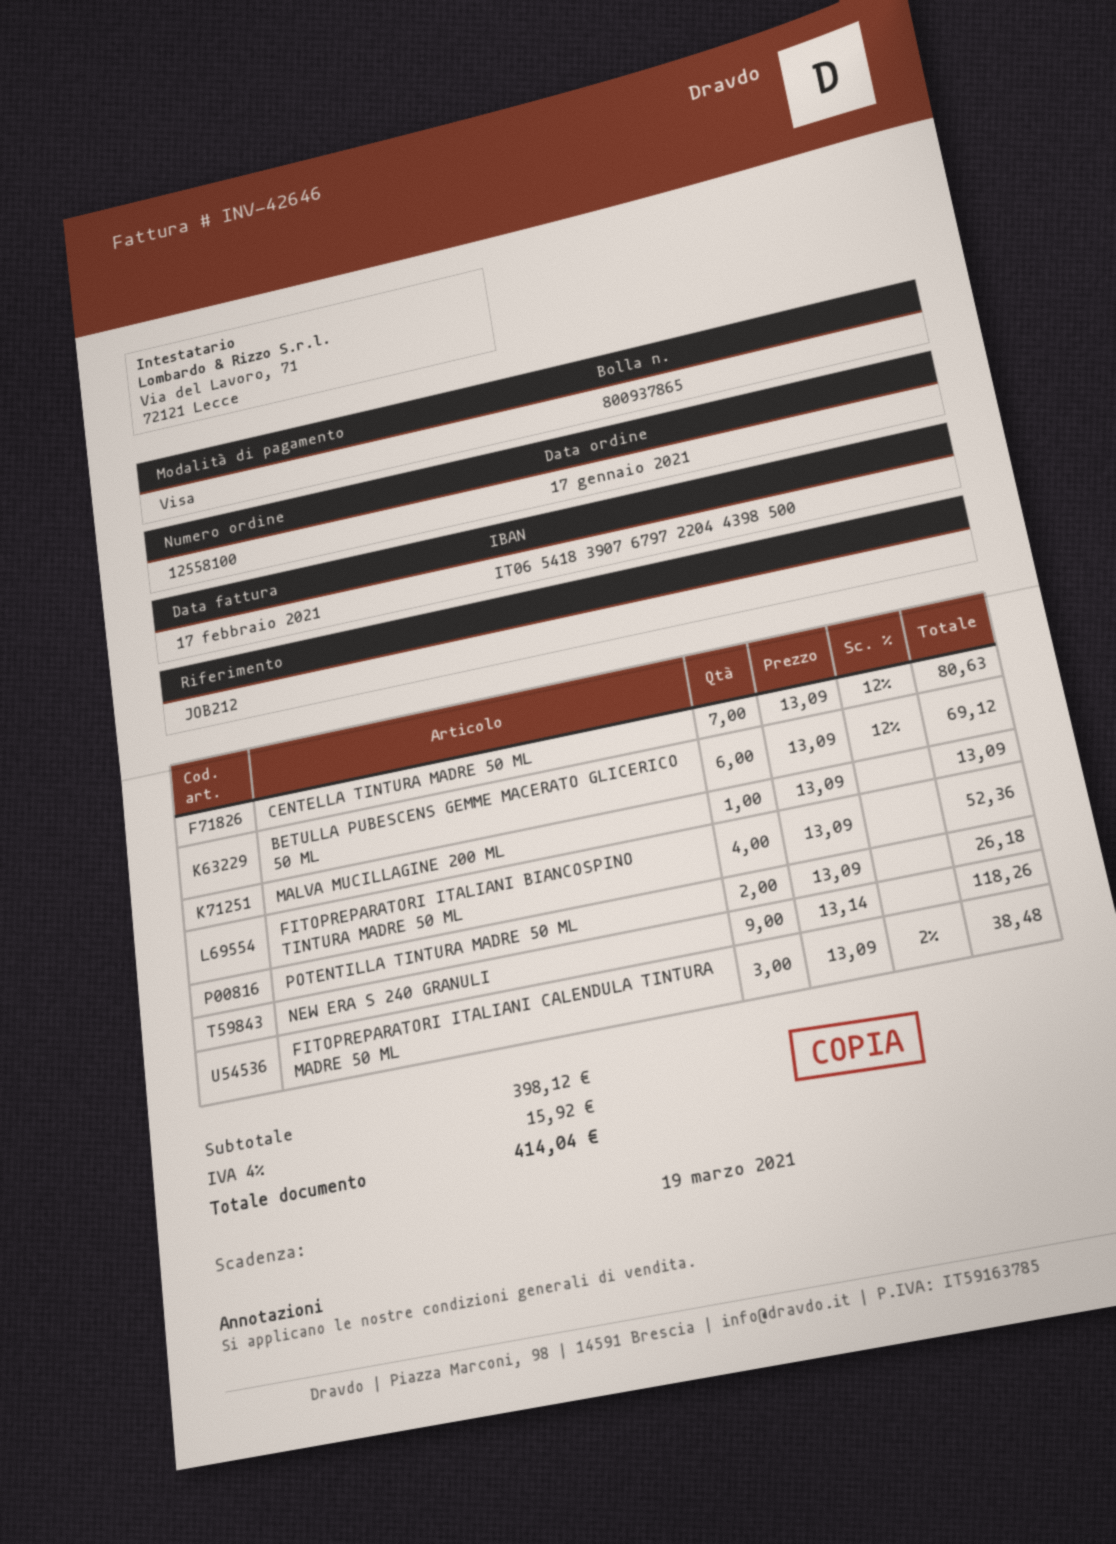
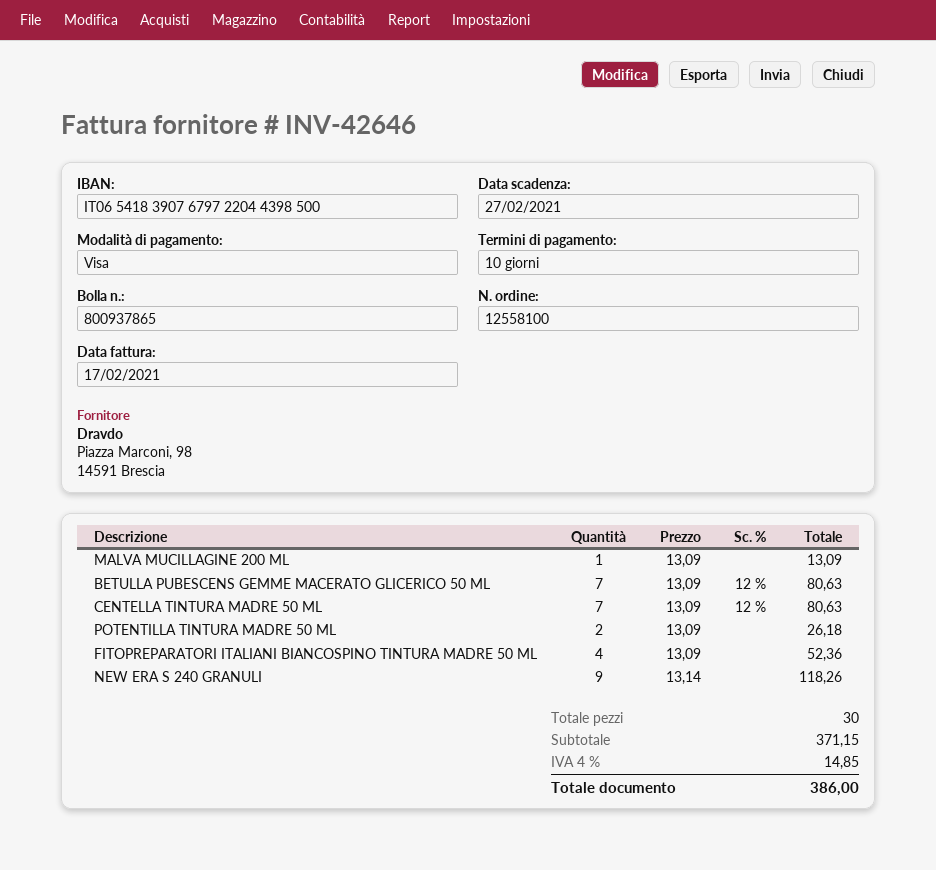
due date: 2021-03-19 -> 2021-02-27
BETULLA PUBESCENS GEMME MACERATO GLICERICO 50 ML: 6 x 13.09 - 12% = 69.12 -> 7 x 13.09 - 12% = 80.63
FITOPREPARATORI ITALIANI CALENDULA TINTURA MADRE 50 ML: 3 x 13.09 - 2% = 38.48 -> none
subtotal: 398.12 -> 371.15
tax: 4% = 15.92 -> 4% = 14.85
total: 414.04 -> 386.00

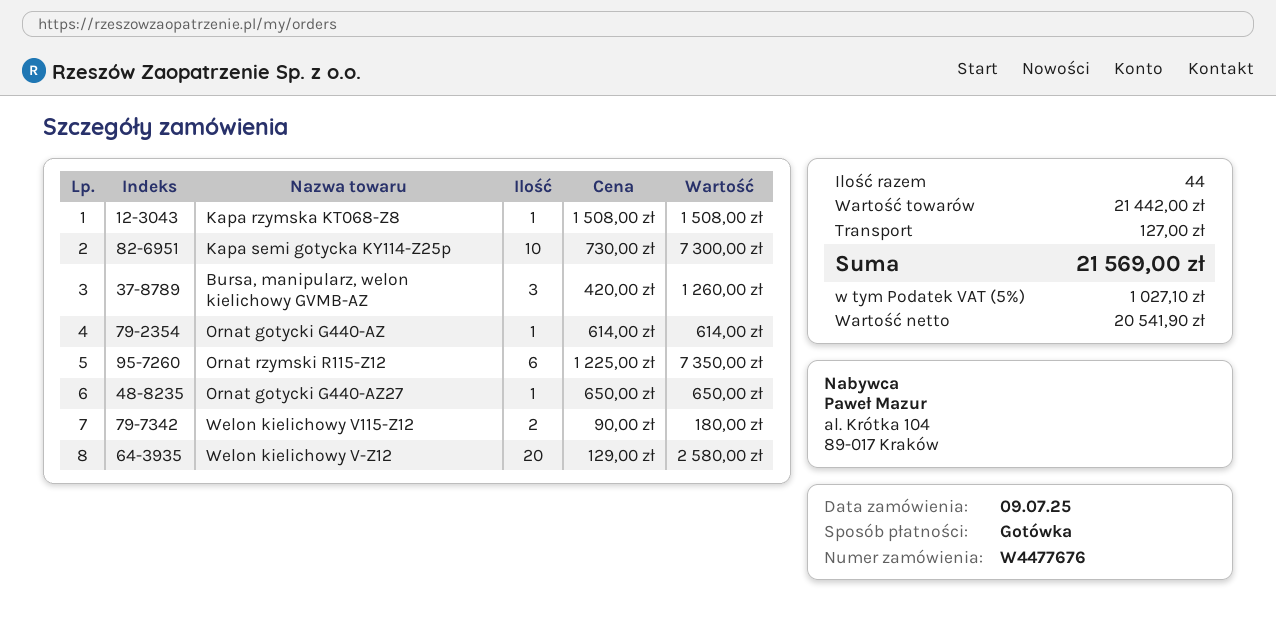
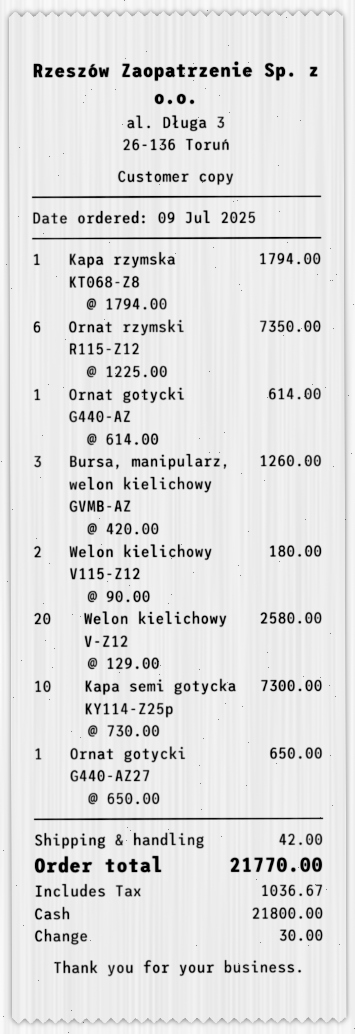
Kapa rzymska KT068-Z8: 1 x 1508.00 = 1508.00 -> 1 x 1794.00 = 1794.00
shipping: 127.00 -> 42.00
tax: 1027.10 -> 1036.67
total: 21569.00 -> 21770.00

· · · · ·

» **Task to carry out**
Your task is to retype exactly the lines that run from the line with "total: 414.04 -> 386.00" through the last line of the material, with the pictures left out.

» **Response**
total: 414.04 -> 386.00

Kapa rzymska KT068-Z8: 1 x 1508.00 = 1508.00 -> 1 x 1794.00 = 1794.00
shipping: 127.00 -> 42.00
tax: 1027.10 -> 1036.67
total: 21569.00 -> 21770.00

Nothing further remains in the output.